The table of contents of this article


Starting Context



Target Context


  • The reader will have a description and a proof of the proposition that any Cauchy sequence on any metric space with the induced topology has at most \(1\) accumulation value.

Orientation


There is a list of definitions discussed so far in this site.

There is a list of propositions discussed so far in this site.


Main Body


1: Structured Description


Here is the rules of Structured Description.

Entities:
\(M\): \(\in \{\text{ the metric spaces }\}\), with the induced topology
\(s\): \(: \mathbb{N} \to M\), \(\in \{\text{ the Cauchy sequences }\}\)
//

Statements:
\(\vert \{\text{ the accumulation values of } s\} \vert \le 1\)
//


2: Proof


Whole Strategy: Step 1: suppose that there were \(2\) accumulation values, \(m, m' \in M\), and find a contradiction.

Step 1:

Let us suppose that there were some \(2\) accumulation values, \(m, m' \in M\), such that \(m \neq m'\).

\(d := dist (m, m')\), where \(0 \lt d\).

There would be the open balls, \(B_{m, d / 3}\) and \(B_{m', d / 3}\), which would be some neighborhoods of \(m\) and \(m'\).

There would be an \(n \in \mathbb{N}\) such that for each \(j, l \in \mathbb{N}\) such that \(n \lt j, l\), \(dist (s (j), s (l)) \lt d / 3\), because \(s\) was Cauchy.

There would be an \(j \in \mathbb{N}\) such that \(n \lt j\) and \(s (j) \in B_{m, d / 3}\), because \(m\) was an accumulation value.

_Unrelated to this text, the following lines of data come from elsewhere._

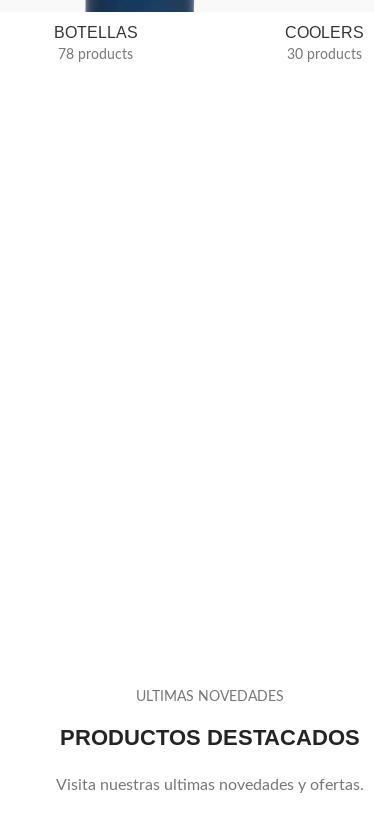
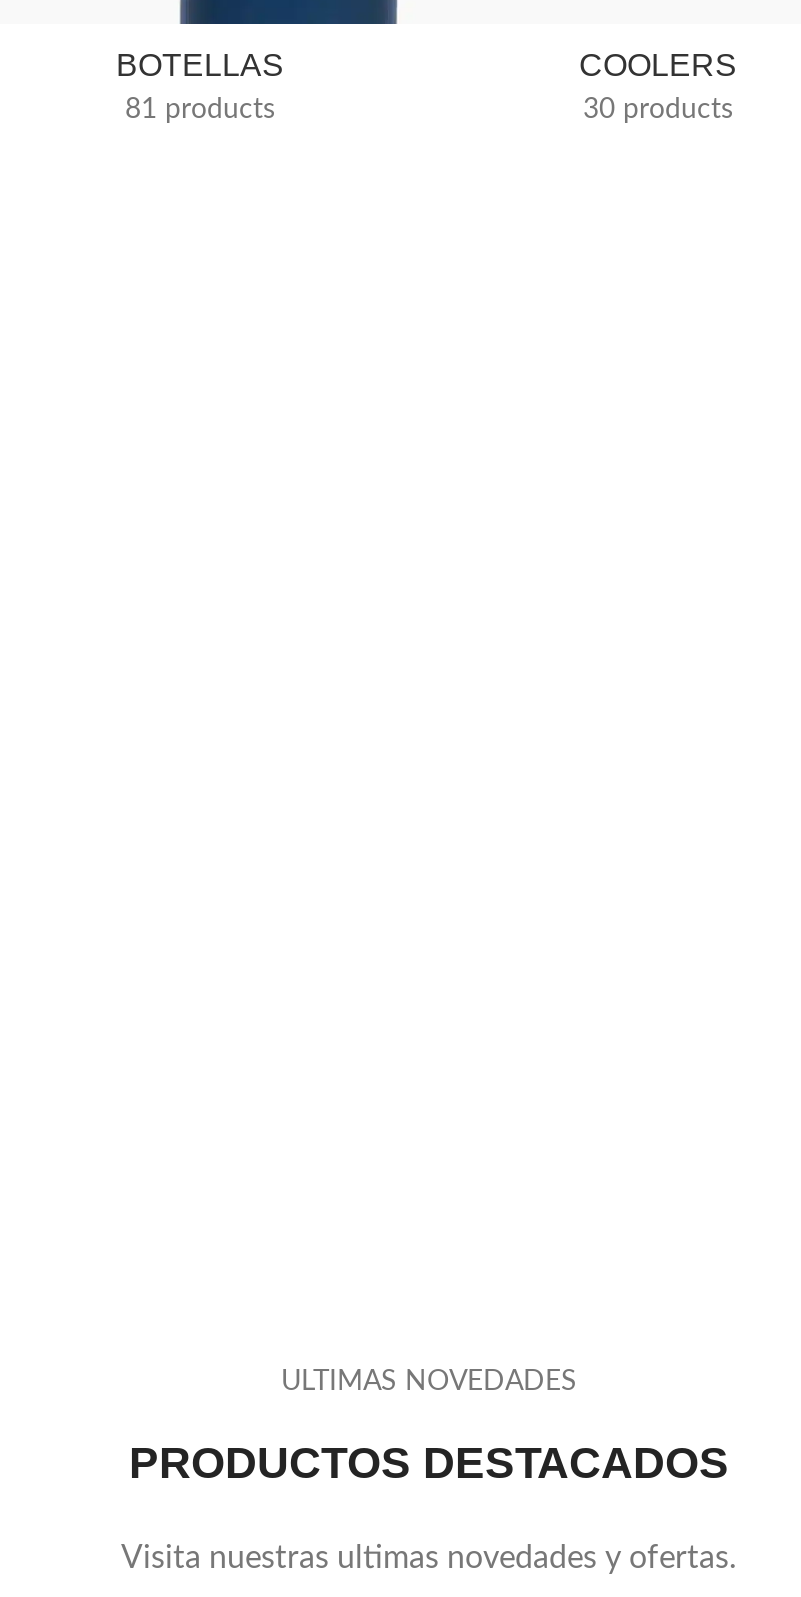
[58,48,133,62] 78 products -> [125,97,275,125] 81 products

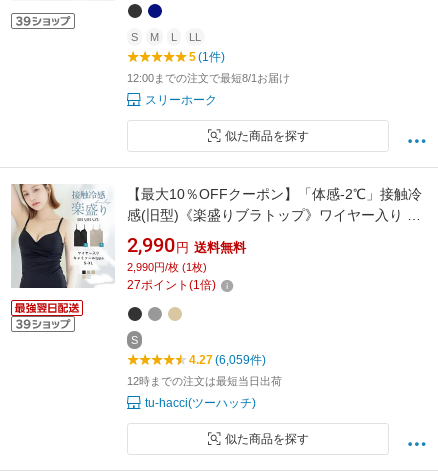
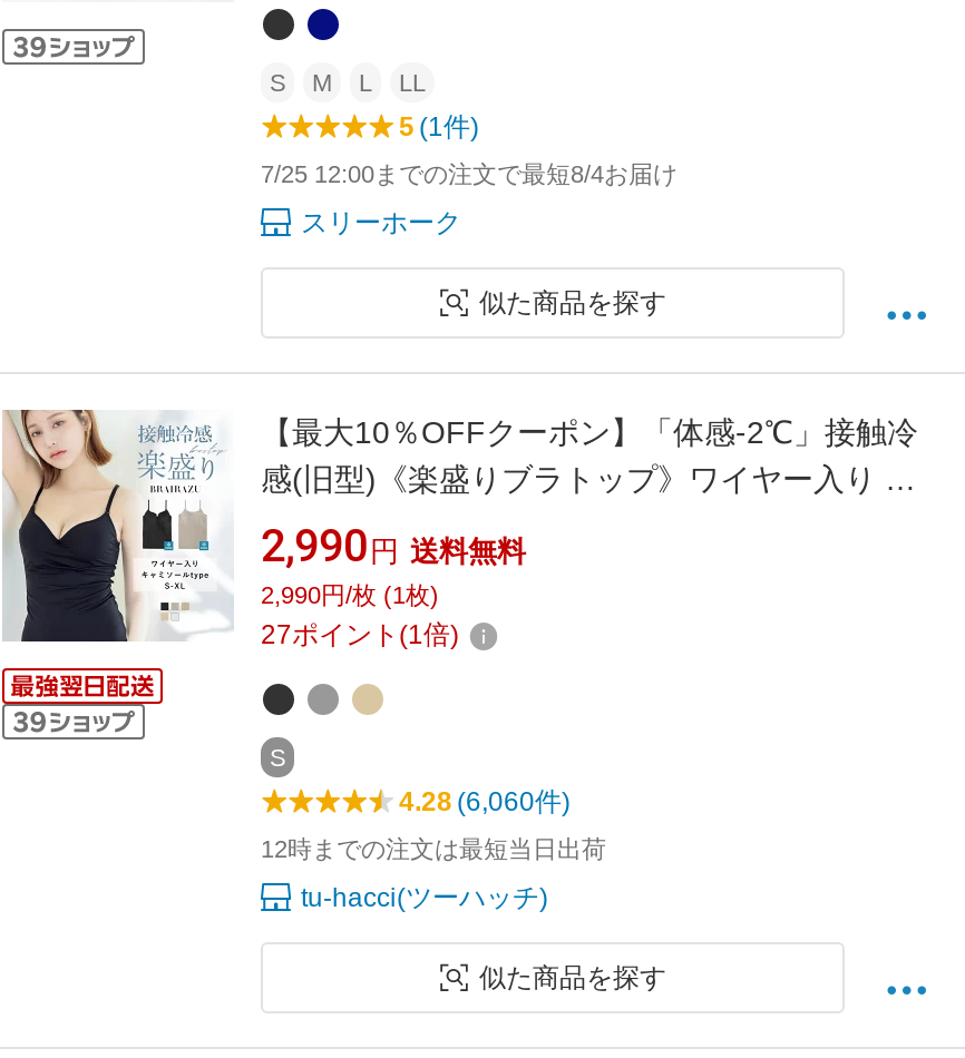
[127,72,290,84] 12:00までの注文で最短8/1お届け -> [261,160,678,187] 7/25 12:00までの注文で最短8/4お届け
[189,353,266,367] 4.27 (6,059件) -> [399,786,571,817] 4.28 (6,060件)

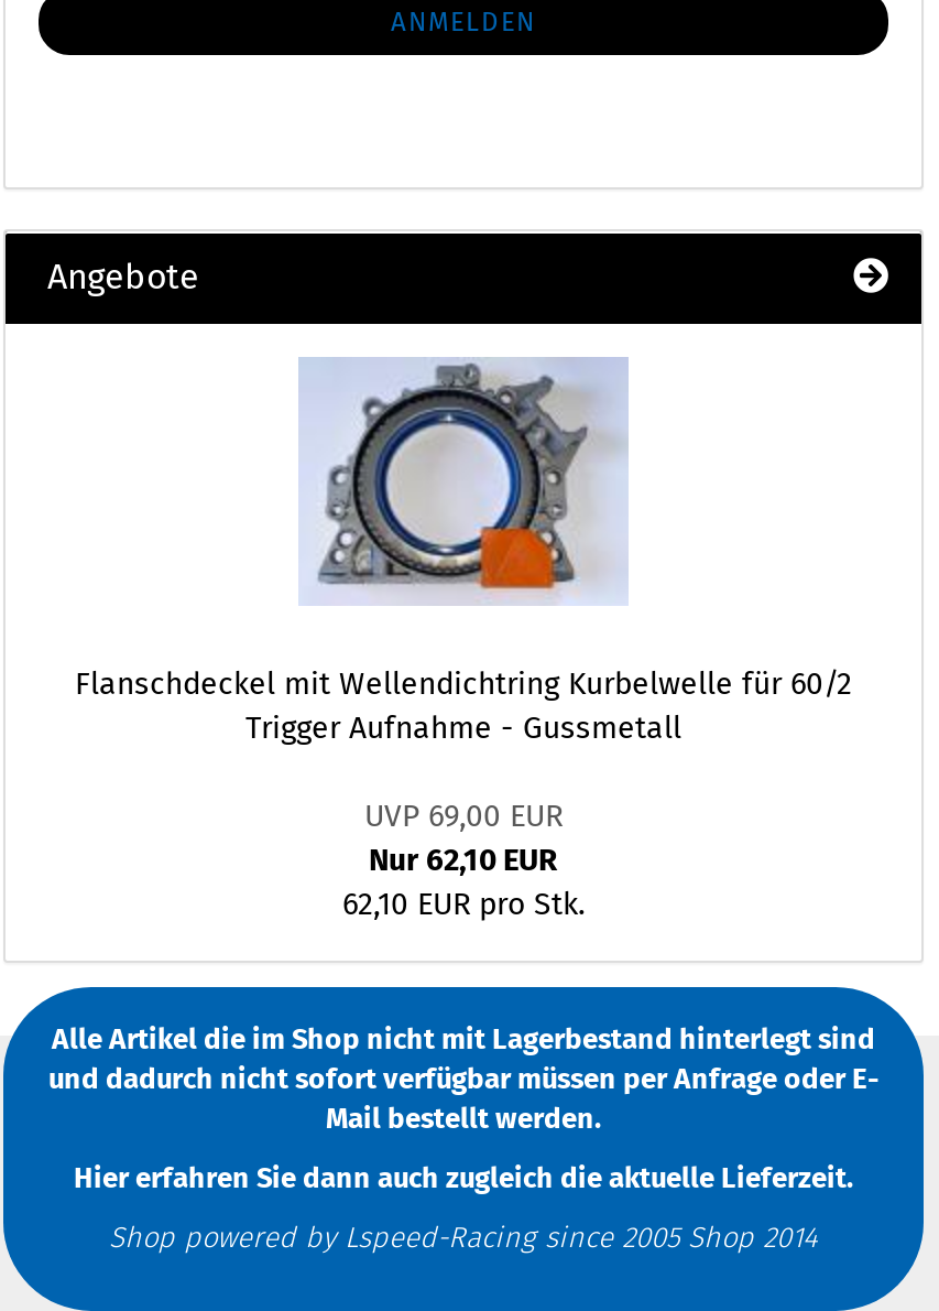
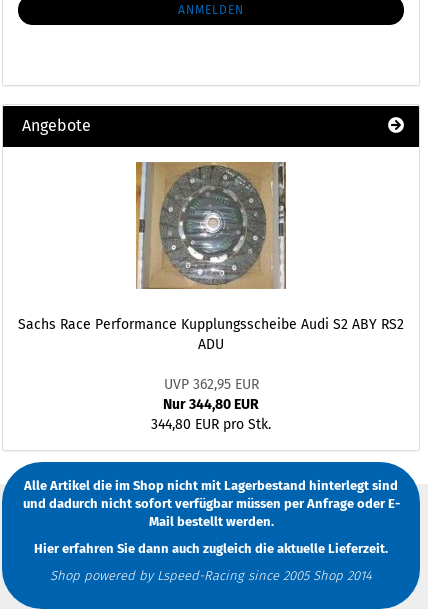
[75,357,852,747] [image] | Flanschdeckel mit Wellendichtring Kurbelwelle für 60/2 | Trigger Aufnahme - Gussmetall -> [18,161,404,353] [image] | Sachs Race Performance Kupplungsscheibe Audi S2 ABY RS2 | ADU
[342,798,585,923] UVP 69,00 EUR | Nur 62,10 EUR | 62,10 EUR pro Stk. -> [151,376,271,433] UVP 362,95 EUR | Nur 344,80 EUR | 344,80 EUR pro Stk.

For each \(l \in \mathbb{N}\) such that \(n \lt l\), \(d = dist (m', m) \le dist (m', s (l)) + dist (s (l), m)\), so, \(d - dist (s (l), m) \le dist (m', s (l))\).

\(dist (s (l), m) \leq dist (s (l), s (j)) + dist (s (j), m) \lt d / 3 + d / 3 = (2 / 3) d\).

\(d - (2 / 3) d = 1 / 3 d \lt dist (m', s (l))\).

So, \(s (l) \notin B_{m', d / 3}\).

So, \(m'\) would not be any accumulation value, a contradiction.